I first read The Reluctant Fundamentalist three years ago for a seminar on literature and terrorism for my MA in English. It’s a beautifully rendered novel with a frame narrative, not unlike Marlow’s rendering of Kurtz in Heart of Darkness. And really, there are more than a few analogies one could make with Conrad’s novella.
Changez, the narrator of the novel, is living in Pakistan where he encounters an American stranger who appears to be more than just someone on a pleasure tour of Pakistan–post 9/11–so we know that there is a lot of untold story potential waiting to happen. Changez convinces the man to join him at a restaurant, and it is there where his own story unwinds. Having graduated from Princeton University, he is headhunted by a financial assessment firm, Sampson Underwood, to value companies or businesses. Changez has the chance to taste the American Dream. He also falls in love with the beautiful, privileged Erica, a woman who appears confident and affluent, but ultimately holds a secret that makes her fragile and vulnerable. Everything seems to hold promise for Changez, until 9/11 hits, and he finds himself conflicted to draw loyalties, even as suspicion draws on him for simply being Middle Eastern.

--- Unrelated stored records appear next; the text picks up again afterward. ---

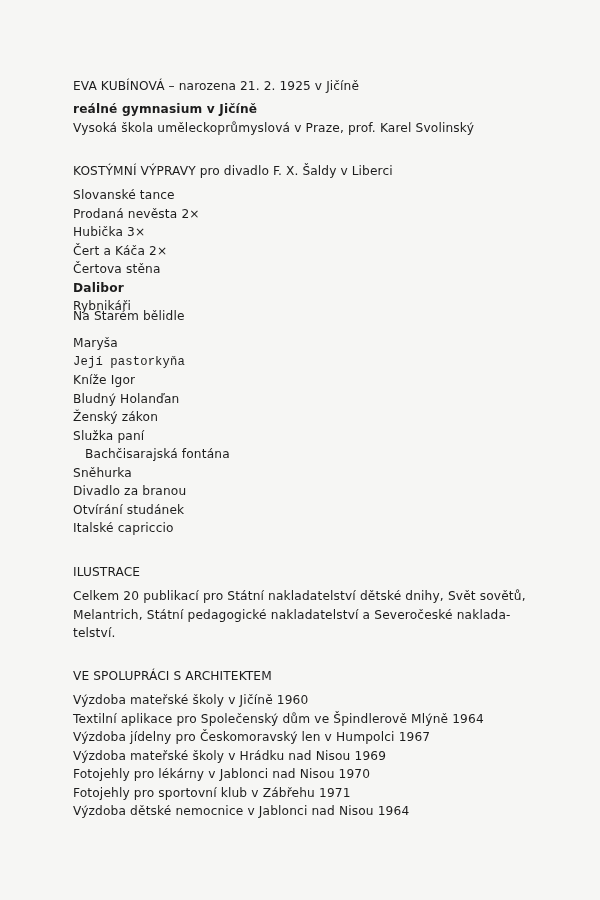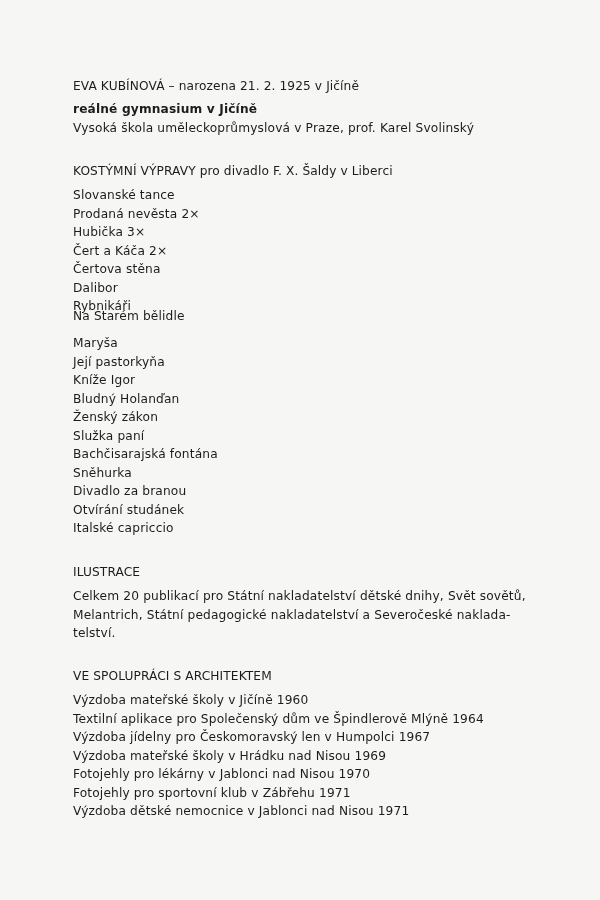"Dalibor" div.line { font-weight: none -> bold }
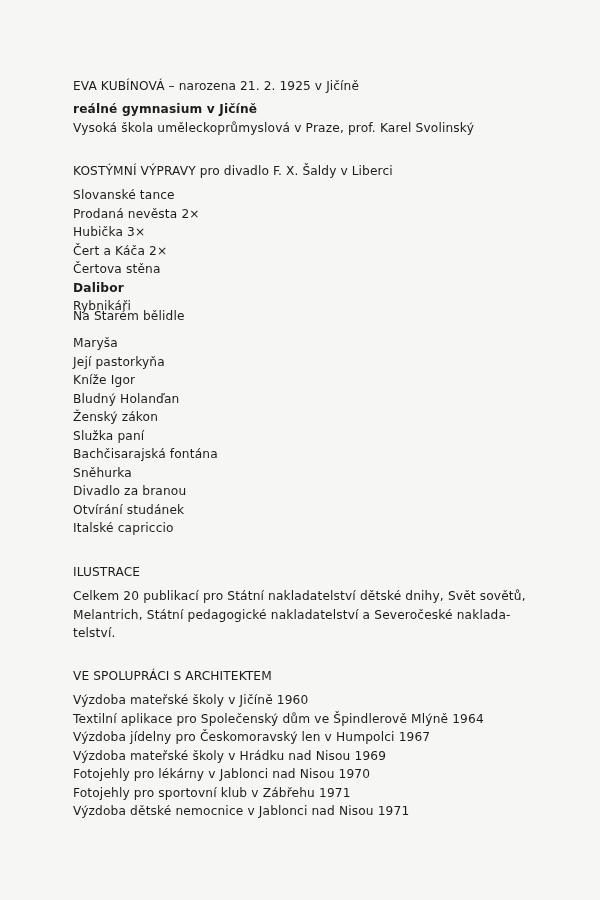"Její pastorkyňa" div.line { font-family: none -> Liberation Mono, monospace }
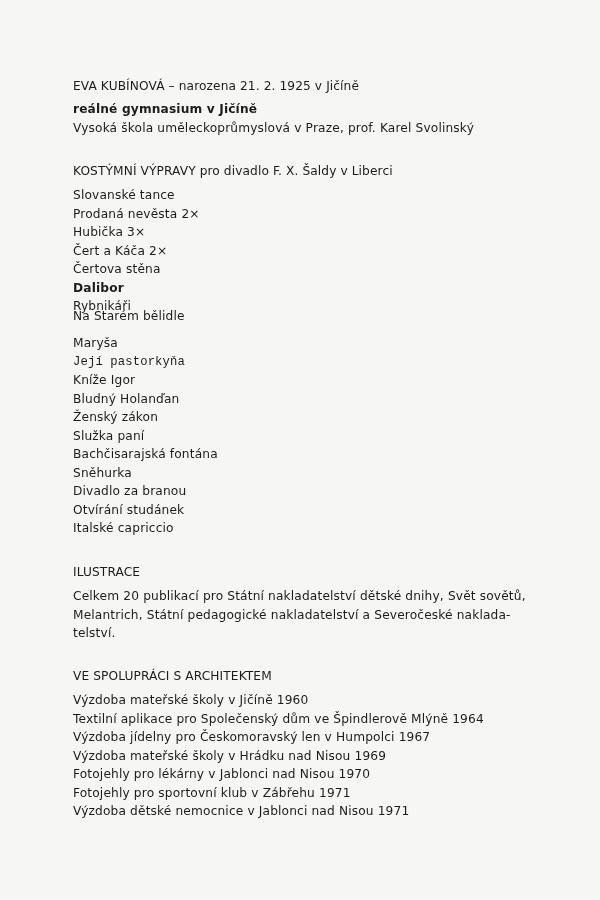"Bachčisarajská fontána" div.line { margin-left: none -> 12px }
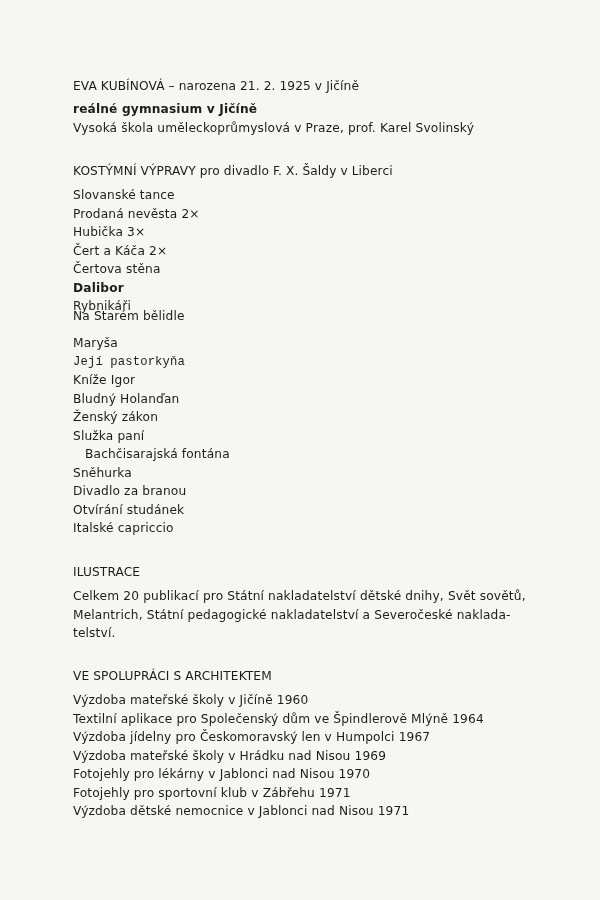"Výzdoba dětské nemocnice v Jablonci" div.line { text: 1971 -> 1964 }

The novel ends on an indeterminate note, which could yield several different interpretations. I won’t go into those here, because you’ll want to read them for yourself. But I can say that while it’s deceptively short, The Reluctant Fundamentalist is challenging and thought-provoking. Mohsin Hamid is a masterful writer, and he asks a lot of important questions from different worldviews. If I was teaching a class on the American Dream, I would certainly pair this along with the likes of The Great Gatsby or A Raisin in the Sun, simply because it forces us to question the setup and actual *success* of the American Dream itself. Does it do more harm than good? That’s one of the questions Hamid decides to leave us with. And that’s something I suspect we’ll be asking ourselves for years to come.